### Entries taken from a collection
────────────────────────────────────────
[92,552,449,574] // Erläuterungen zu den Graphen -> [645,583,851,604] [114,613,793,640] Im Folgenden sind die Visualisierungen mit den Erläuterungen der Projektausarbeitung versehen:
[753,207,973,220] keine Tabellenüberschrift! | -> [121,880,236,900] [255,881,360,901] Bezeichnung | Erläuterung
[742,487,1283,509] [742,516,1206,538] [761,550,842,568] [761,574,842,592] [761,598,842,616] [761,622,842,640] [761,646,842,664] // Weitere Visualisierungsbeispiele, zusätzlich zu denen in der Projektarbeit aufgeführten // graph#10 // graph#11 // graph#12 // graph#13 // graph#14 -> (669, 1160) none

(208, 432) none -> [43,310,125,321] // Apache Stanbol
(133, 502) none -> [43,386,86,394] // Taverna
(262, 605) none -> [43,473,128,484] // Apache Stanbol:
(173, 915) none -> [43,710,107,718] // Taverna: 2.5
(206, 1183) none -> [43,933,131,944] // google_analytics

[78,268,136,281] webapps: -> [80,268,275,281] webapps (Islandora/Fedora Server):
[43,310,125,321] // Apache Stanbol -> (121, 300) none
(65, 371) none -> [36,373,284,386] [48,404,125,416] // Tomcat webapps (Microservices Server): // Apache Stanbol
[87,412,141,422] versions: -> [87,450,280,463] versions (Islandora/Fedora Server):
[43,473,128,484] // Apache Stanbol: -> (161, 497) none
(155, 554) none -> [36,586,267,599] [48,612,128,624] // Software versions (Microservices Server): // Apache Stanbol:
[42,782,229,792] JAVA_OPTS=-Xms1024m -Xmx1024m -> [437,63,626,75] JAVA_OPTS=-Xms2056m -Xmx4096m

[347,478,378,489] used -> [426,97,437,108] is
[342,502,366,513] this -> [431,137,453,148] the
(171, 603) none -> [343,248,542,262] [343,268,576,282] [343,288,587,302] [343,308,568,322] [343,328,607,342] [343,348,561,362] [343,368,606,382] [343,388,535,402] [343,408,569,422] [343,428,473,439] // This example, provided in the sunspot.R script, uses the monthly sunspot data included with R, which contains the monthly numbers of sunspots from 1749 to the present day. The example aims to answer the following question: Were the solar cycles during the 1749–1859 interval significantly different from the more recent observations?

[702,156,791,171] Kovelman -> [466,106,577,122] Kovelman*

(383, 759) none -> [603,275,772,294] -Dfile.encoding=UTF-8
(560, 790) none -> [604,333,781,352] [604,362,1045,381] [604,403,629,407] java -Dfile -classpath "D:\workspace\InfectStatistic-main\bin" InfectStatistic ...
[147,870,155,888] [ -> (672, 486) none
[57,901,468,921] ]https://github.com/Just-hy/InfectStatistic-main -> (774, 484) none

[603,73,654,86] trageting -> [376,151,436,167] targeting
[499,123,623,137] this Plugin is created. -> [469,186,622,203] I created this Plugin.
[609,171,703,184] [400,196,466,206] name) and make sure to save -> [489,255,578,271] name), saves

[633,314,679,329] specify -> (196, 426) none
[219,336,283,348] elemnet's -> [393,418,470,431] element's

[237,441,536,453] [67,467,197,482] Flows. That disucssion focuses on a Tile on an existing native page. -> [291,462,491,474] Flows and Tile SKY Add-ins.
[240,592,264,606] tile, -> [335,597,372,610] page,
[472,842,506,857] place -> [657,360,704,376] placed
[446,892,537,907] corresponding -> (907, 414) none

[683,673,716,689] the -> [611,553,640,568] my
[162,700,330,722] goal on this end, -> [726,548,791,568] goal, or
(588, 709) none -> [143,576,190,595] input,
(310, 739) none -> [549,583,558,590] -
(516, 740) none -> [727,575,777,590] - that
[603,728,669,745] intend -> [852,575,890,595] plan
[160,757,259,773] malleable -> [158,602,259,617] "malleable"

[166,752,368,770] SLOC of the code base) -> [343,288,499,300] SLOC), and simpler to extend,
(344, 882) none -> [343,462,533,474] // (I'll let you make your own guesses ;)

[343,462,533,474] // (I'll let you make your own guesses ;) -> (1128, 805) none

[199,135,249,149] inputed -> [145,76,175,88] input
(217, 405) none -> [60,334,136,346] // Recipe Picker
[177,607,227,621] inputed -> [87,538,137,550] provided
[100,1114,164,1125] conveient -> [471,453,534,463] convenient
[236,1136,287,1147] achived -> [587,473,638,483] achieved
────────────────────────────────────────
### Work to complete
All of the entries above are to be written out again exactly.

### Written solution
[92,552,449,574] // Erläuterungen zu den Graphen -> [645,583,851,604] [114,613,793,640] Im Folgenden sind die Visualisierungen mit den Erläuterungen der Projektausarbeitung versehen:
[753,207,973,220] keine Tabellenüberschrift! | -> [121,880,236,900] [255,881,360,901] Bezeichnung | Erläuterung
[742,487,1283,509] [742,516,1206,538] [761,550,842,568] [761,574,842,592] [761,598,842,616] [761,622,842,640] [761,646,842,664] // Weitere Visualisierungsbeispiele, zusätzlich zu denen in der Projektarbeit aufgeführten // graph#10 // graph#11 // graph#12 // graph#13 // graph#14 -> (669, 1160) none

(208, 432) none -> [43,310,125,321] // Apache Stanbol
(133, 502) none -> [43,386,86,394] // Taverna
(262, 605) none -> [43,473,128,484] // Apache Stanbol:
(173, 915) none -> [43,710,107,718] // Taverna: 2.5
(206, 1183) none -> [43,933,131,944] // google_analytics

[78,268,136,281] webapps: -> [80,268,275,281] webapps (Islandora/Fedora Server):
[43,310,125,321] // Apache Stanbol -> (121, 300) none
(65, 371) none -> [36,373,284,386] [48,404,125,416] // Tomcat webapps (Microservices Server): // Apache Stanbol
[87,412,141,422] versions: -> [87,450,280,463] versions (Islandora/Fedora Server):
[43,473,128,484] // Apache Stanbol: -> (161, 497) none
(155, 554) none -> [36,586,267,599] [48,612,128,624] // Software versions (Microservices Server): // Apache Stanbol:
[42,782,229,792] JAVA_OPTS=-Xms1024m -Xmx1024m -> [437,63,626,75] JAVA_OPTS=-Xms2056m -Xmx4096m

[347,478,378,489] used -> [426,97,437,108] is
[342,502,366,513] this -> [431,137,453,148] the
(171, 603) none -> [343,248,542,262] [343,268,576,282] [343,288,587,302] [343,308,568,322] [343,328,607,342] [343,348,561,362] [343,368,606,382] [343,388,535,402] [343,408,569,422] [343,428,473,439] // This example, provided in the sunspot.R script, uses the monthly sunspot data included with R, which contains the monthly numbers of sunspots from 1749 to the present day. The example aims to answer the following question: Were the solar cycles during the 1749–1859 interval significantly different from the more recent observations?

[702,156,791,171] Kovelman -> [466,106,577,122] Kovelman*

(383, 759) none -> [603,275,772,294] -Dfile.encoding=UTF-8
(560, 790) none -> [604,333,781,352] [604,362,1045,381] [604,403,629,407] java -Dfile -classpath "D:\workspace\InfectStatistic-main\bin" InfectStatistic ...
[147,870,155,888] [ -> (672, 486) none
[57,901,468,921] ]https://github.com/Just-hy/InfectStatistic-main -> (774, 484) none

[603,73,654,86] trageting -> [376,151,436,167] targeting
[499,123,623,137] this Plugin is created. -> [469,186,622,203] I created this Plugin.
[609,171,703,184] [400,196,466,206] name) and make sure to save -> [489,255,578,271] name), saves

[633,314,679,329] specify -> (196, 426) none
[219,336,283,348] elemnet's -> [393,418,470,431] element's

[237,441,536,453] [67,467,197,482] Flows. That disucssion focuses on a Tile on an existing native page. -> [291,462,491,474] Flows and Tile SKY Add-ins.
[240,592,264,606] tile, -> [335,597,372,610] page,
[472,842,506,857] place -> [657,360,704,376] placed
[446,892,537,907] corresponding -> (907, 414) none

[683,673,716,689] the -> [611,553,640,568] my
[162,700,330,722] goal on this end, -> [726,548,791,568] goal, or
(588, 709) none -> [143,576,190,595] input,
(310, 739) none -> [549,583,558,590] -
(516, 740) none -> [727,575,777,590] - that
[603,728,669,745] intend -> [852,575,890,595] plan
[160,757,259,773] malleable -> [158,602,259,617] "malleable"

[166,752,368,770] SLOC of the code base) -> [343,288,499,300] SLOC), and simpler to extend,
(344, 882) none -> [343,462,533,474] // (I'll let you make your own guesses ;)

[343,462,533,474] // (I'll let you make your own guesses ;) -> (1128, 805) none

[199,135,249,149] inputed -> [145,76,175,88] input
(217, 405) none -> [60,334,136,346] // Recipe Picker
[177,607,227,621] inputed -> [87,538,137,550] provided
[100,1114,164,1125] conveient -> [471,453,534,463] convenient
[236,1136,287,1147] achived -> [587,473,638,483] achieved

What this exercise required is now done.